Роман неохотно поднялся и подошел, следом за сестрою, к выходившим в сад стеклянным дверям столовой. Делать нечего, придется объясняться: сестра, оказывается, уже знала. Откуда только?
«Ты дрался с молодым Гоморовым, — вознамерившись было сойти в сад, Елена остановилась на ступенях и оперлась рукою о белые перила. На ней было простое платье цвета бледной бирюзы. — Ты его убил».
«Лена, ну он-то меня пристрелить никак не мог, зряшно ты волнуешься. Или ты из-за разбирательства? Брось, пустое, стоило из-за того не обедать. Ну вышлют в Сибирь на полгодочка, эка важность!»
«Ты его убил».
Роману не хотелось признаваться себе в том, что побледневшее лицо сестры, прерывистое ее дыхание начинали его тревожить.

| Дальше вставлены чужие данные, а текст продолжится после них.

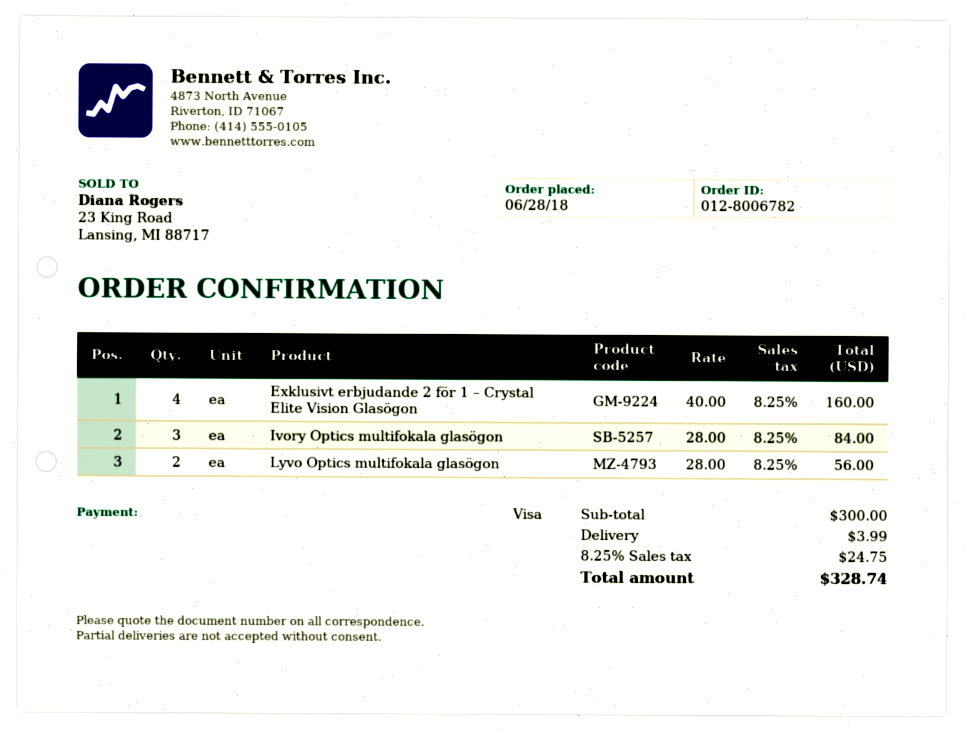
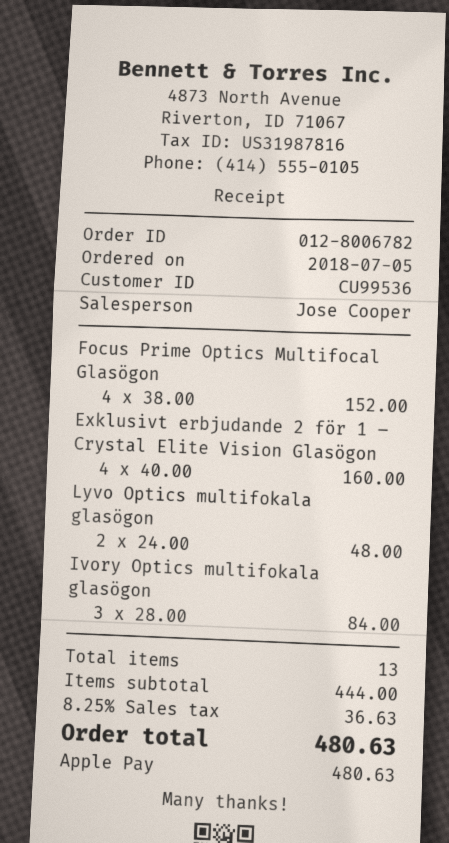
order date: 2018-06-28 -> 2018-07-05
payment method: Visa -> Apple Pay
Lyvo Optics multifokala glasögon: 2 x 28.00 = 56.00 -> 2 x 24.00 = 48.00
Focus Prime Optics Multifocal Glasögon: none -> 4 x 38.00 = 152.00
subtotal: 300.00 -> 444.00
shipping: 3.99 -> none
tax: 8.25% = 24.75 -> 8.25% = 36.63
total: 328.74 -> 480.63

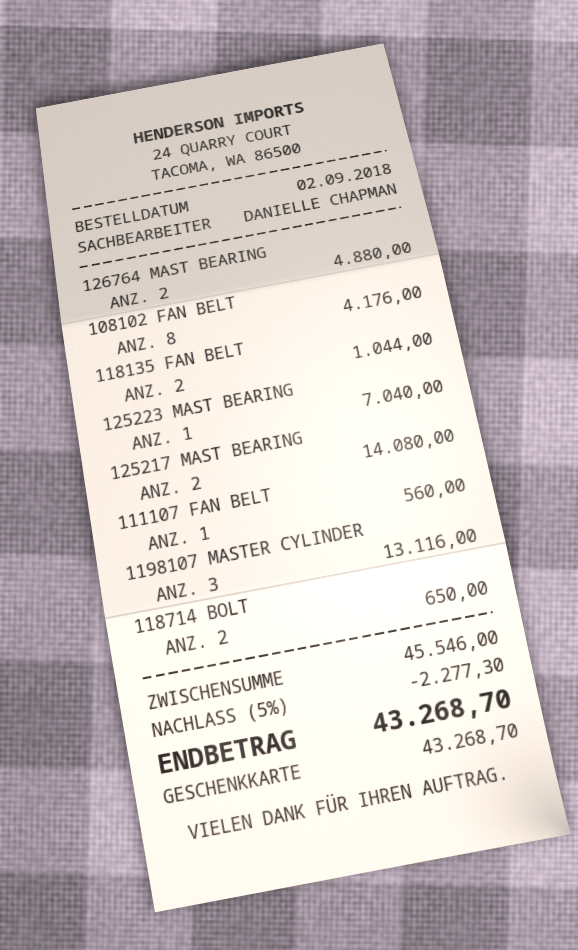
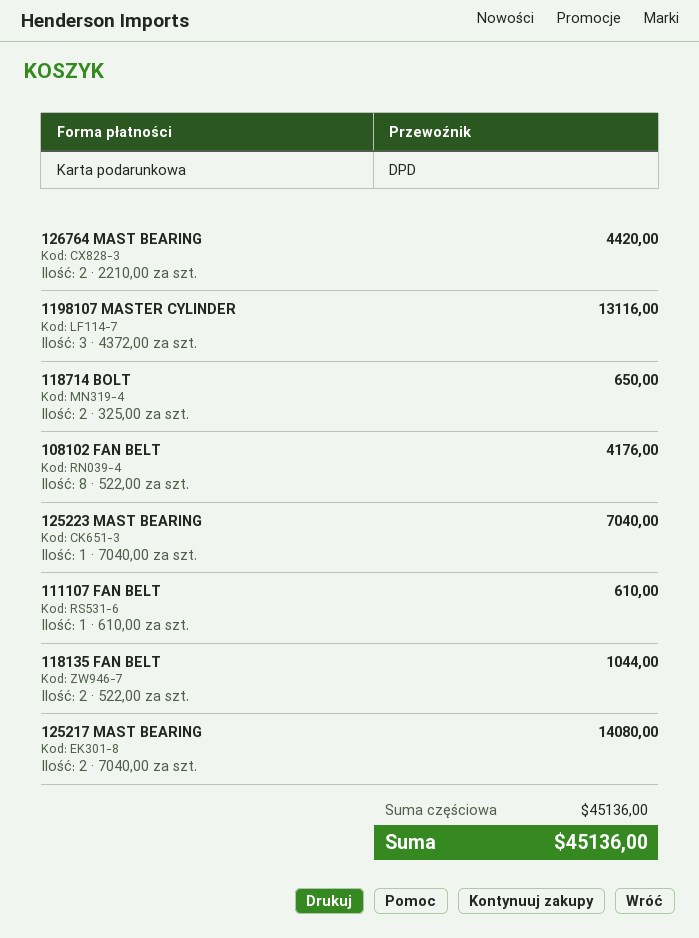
126764 MAST BEARING: 2 for 4880.00 -> 2 for 4420.00
111107 FAN BELT: 1 for 560.00 -> 1 for 610.00
subtotal: 45546.00 -> 45136.00
discount: 5% = 2277.30 -> none
total: 43268.70 -> 45136.00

«Ясен день, убил. Неужто, по-твоему я б стал подыматься в пятом часу, чтобы кому-нибудь ухо поцарапать? Влепил промеж бровей и репка. Лен, не ты ль о прошлой неделе последний раз говорила, что Гоморовы — низкая семейка, сутяги, моветоны и тираны над мужиками? Ну и о ком ты теперь огорчилась?»
«О тебе».
Грудь Елены все чаще вздымала кружева на корсаже. Рукою, украшенной крупным сапфиром звездчатой огранки, она дотронулась до горла странным, неловким жестом. Сапфир отчего-то привлек вниманье Романа. Странно, сестра так любит всякую старину, а из драгоценностей своих надевает только новые, те, что заказывает для нее муж из недавно ограненных камней. То, что она носит, и лежит отдельно, не в «сказочном» ларце, а в обыкновенной сафьяновой шкатулочке.